When CareOregon, which serves more than 300,000 patients, announced the Providence deal, the insurer said it intended to remain "secular" and preserve an independent board of directors.

But some worry the company could be absorbed into the Providence system.

"CareOregon said they plan to remain secular and maintain an independent board," says Kimberly Koops-Wrabek, policy director for NARAL Pro-Choice Oregon. "But it's not clear if that makes sense from Providence's point of view. Our concern is what happens down the road."

Koops-Wrabek questions how long Providence will overlook its religious affiliation as it operates CareOregon.

"Catholic hospital mergers and acquisitions are a huge threat to reproductive health here and across the country," she says. "We just don't know what Providence's long-term plan for CareOregon is, and we're very concerned."

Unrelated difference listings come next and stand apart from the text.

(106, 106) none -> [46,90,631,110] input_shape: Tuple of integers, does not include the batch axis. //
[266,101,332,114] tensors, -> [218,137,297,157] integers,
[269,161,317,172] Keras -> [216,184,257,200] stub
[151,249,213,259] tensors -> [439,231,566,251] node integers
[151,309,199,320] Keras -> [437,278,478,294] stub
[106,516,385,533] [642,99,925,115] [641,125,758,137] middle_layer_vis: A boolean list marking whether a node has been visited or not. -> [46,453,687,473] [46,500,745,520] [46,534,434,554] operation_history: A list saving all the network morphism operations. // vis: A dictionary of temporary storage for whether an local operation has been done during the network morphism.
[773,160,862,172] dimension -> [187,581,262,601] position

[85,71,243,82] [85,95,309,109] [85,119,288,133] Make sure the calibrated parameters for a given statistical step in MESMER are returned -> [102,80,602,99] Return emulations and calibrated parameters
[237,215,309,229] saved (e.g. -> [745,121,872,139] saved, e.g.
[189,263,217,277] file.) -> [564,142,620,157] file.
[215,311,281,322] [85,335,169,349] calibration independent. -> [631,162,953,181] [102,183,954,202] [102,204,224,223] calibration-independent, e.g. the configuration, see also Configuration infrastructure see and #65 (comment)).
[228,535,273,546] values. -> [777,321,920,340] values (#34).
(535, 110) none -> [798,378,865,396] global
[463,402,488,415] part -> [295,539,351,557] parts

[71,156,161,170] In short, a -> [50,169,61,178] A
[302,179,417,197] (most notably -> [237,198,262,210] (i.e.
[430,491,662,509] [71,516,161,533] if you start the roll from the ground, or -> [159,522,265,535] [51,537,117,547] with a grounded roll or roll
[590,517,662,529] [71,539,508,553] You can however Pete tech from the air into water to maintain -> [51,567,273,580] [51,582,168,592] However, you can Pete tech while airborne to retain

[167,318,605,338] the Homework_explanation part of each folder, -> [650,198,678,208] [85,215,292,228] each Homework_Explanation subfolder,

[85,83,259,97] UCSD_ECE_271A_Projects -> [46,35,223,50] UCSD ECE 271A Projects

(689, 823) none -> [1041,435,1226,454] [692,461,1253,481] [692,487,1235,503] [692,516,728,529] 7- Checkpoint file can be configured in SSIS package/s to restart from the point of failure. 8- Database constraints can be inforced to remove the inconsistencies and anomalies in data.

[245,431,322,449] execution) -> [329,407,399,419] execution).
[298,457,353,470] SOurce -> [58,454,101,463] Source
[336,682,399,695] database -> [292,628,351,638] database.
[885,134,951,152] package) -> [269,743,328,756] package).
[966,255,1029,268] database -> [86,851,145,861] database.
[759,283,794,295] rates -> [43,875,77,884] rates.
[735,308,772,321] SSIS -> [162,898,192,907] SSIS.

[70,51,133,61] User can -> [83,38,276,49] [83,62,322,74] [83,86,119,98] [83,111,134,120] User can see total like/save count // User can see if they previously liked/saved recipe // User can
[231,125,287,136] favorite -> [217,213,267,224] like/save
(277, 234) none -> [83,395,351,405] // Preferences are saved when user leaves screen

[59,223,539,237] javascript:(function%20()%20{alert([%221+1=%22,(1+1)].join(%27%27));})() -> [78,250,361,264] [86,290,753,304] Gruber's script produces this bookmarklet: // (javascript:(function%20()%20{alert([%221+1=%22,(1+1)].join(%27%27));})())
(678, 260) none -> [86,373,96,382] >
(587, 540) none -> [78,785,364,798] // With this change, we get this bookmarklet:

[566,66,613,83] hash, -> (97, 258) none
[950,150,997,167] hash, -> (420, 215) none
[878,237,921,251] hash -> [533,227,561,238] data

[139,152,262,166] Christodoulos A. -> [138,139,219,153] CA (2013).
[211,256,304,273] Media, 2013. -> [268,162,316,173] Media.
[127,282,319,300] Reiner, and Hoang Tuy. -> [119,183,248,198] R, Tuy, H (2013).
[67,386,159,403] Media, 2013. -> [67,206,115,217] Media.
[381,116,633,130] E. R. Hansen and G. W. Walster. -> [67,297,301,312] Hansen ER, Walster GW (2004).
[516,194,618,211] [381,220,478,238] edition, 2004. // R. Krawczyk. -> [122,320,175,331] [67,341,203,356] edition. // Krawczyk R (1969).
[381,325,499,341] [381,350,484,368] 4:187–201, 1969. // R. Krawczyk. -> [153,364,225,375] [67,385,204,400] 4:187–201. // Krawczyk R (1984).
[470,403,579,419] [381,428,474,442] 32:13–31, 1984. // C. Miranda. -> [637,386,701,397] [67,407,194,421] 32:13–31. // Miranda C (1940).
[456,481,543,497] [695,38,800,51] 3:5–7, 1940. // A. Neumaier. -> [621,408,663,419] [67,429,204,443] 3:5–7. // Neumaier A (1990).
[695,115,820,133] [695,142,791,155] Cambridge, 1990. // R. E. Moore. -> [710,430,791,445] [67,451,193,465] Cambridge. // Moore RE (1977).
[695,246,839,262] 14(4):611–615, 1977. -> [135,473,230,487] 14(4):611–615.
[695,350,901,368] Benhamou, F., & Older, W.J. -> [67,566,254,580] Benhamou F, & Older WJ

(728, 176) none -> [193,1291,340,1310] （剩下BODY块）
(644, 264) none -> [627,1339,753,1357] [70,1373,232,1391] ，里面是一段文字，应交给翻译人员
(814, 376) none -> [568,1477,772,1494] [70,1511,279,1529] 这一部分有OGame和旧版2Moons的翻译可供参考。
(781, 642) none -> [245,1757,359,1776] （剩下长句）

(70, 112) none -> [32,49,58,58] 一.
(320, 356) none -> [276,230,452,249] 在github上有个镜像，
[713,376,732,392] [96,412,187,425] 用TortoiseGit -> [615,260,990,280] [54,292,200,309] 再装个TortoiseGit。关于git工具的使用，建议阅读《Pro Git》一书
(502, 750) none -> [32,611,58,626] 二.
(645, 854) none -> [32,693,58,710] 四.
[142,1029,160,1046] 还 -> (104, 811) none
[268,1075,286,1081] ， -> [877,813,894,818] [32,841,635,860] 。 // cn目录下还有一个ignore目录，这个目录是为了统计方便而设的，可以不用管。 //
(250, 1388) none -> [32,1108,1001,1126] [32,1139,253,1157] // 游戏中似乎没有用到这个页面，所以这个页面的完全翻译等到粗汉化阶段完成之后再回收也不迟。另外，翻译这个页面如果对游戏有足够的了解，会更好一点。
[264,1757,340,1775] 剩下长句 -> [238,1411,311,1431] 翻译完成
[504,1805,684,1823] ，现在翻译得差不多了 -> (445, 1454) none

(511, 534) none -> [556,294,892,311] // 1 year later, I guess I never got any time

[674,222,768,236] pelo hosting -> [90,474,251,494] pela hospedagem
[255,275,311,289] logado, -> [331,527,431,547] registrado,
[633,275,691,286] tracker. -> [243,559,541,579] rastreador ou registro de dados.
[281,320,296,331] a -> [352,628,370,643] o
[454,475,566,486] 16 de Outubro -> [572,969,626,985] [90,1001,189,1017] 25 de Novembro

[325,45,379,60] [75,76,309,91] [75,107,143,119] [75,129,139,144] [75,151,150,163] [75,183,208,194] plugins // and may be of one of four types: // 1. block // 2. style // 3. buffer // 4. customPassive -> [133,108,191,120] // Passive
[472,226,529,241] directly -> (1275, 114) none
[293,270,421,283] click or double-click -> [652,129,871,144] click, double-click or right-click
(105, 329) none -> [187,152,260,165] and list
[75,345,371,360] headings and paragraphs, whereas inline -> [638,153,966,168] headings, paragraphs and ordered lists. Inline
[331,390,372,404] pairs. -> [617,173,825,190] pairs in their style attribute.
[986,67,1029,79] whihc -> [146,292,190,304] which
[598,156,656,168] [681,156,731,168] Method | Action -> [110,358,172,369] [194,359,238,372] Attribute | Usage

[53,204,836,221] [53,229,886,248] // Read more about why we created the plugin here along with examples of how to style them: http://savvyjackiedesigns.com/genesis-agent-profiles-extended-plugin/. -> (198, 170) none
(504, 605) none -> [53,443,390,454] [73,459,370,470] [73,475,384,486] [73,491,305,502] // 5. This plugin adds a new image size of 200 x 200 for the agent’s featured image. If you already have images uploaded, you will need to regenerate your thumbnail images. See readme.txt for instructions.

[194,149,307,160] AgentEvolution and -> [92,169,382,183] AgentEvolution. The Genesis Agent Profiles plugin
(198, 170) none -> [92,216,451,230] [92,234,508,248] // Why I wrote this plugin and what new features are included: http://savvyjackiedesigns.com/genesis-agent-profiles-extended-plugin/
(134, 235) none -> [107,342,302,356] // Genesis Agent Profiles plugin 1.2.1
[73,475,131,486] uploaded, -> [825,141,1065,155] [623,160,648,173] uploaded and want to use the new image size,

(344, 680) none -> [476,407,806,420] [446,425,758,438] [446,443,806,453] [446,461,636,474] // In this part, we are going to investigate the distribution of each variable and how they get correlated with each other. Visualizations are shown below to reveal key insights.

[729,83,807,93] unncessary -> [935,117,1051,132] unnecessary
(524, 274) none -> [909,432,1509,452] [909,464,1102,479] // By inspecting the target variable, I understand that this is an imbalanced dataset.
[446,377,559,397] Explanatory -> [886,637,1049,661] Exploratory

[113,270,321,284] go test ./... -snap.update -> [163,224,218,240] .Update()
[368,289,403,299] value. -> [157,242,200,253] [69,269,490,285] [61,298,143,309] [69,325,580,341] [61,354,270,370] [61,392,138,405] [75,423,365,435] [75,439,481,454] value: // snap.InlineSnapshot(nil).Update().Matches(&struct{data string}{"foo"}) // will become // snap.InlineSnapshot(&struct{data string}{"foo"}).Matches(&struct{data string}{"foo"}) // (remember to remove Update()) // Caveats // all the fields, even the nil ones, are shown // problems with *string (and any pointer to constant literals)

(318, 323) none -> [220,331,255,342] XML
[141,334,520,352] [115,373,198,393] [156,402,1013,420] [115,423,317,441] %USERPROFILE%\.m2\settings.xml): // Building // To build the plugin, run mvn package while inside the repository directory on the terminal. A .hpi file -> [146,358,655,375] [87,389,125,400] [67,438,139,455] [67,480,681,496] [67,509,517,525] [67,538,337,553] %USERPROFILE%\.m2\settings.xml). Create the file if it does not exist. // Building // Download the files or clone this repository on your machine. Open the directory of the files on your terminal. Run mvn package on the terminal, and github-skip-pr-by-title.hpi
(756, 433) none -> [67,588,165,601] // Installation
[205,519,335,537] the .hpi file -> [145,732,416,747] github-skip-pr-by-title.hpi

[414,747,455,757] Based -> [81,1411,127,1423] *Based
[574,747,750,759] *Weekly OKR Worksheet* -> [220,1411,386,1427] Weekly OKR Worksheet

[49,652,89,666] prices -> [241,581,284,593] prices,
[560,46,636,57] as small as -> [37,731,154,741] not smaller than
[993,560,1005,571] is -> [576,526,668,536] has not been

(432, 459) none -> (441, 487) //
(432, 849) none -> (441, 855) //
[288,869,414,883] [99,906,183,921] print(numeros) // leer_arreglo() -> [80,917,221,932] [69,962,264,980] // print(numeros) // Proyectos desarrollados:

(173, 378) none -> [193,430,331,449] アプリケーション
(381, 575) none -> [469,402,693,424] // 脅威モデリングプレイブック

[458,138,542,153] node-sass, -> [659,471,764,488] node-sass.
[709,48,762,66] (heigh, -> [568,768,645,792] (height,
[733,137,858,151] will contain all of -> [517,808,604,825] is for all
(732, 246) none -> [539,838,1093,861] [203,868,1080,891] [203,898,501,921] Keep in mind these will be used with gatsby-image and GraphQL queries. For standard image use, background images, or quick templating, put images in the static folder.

Planned Parenthood is similarly alarmed.

"Providence has declined to work with us in the past, although we continue to welcome the opportunity for collaboration moving forward," says Anne Udall, president and CEO of Planned Parenthood Columbia Willamette.
CareOregon did not respond to a request for comment. Gary Walker, a Providence spokesman, says CareOregon patients and advocates need not worry. He says the deal is still in preliminary stages and nobody will be denied coverage they currently have.

"Here's the simple answer," Walker says. "We will continue to fulfill the terms of our existing contracts with the state. CareOregon will continue to fulfill theirs. If it's a service we perform today, our intent is to continue performing it tomorrow."

The combination of Providence and CareOregon requires approval from two state agencies: the Oregon Health Authority, which oversees the Oregon Health Plan, the state's Medicaid program; and the Department of Consumer and Business Services, which regulates insurance companies. A DCBS spokesman says that process should take six months from when the companies file paperwork with the state. Both agencies report to Gov. Kate Brown.

"Gov. Brown expects the full complement of reproductive health services to be available to all Oregon Health Plan patients in accordance with the law, including all Medicaid clients receiving services through Providence," Kondayen says.

"We are incredibly concerned," SEIU's Hagins says. "The state should be concerned and CareOregon patients should be concerned."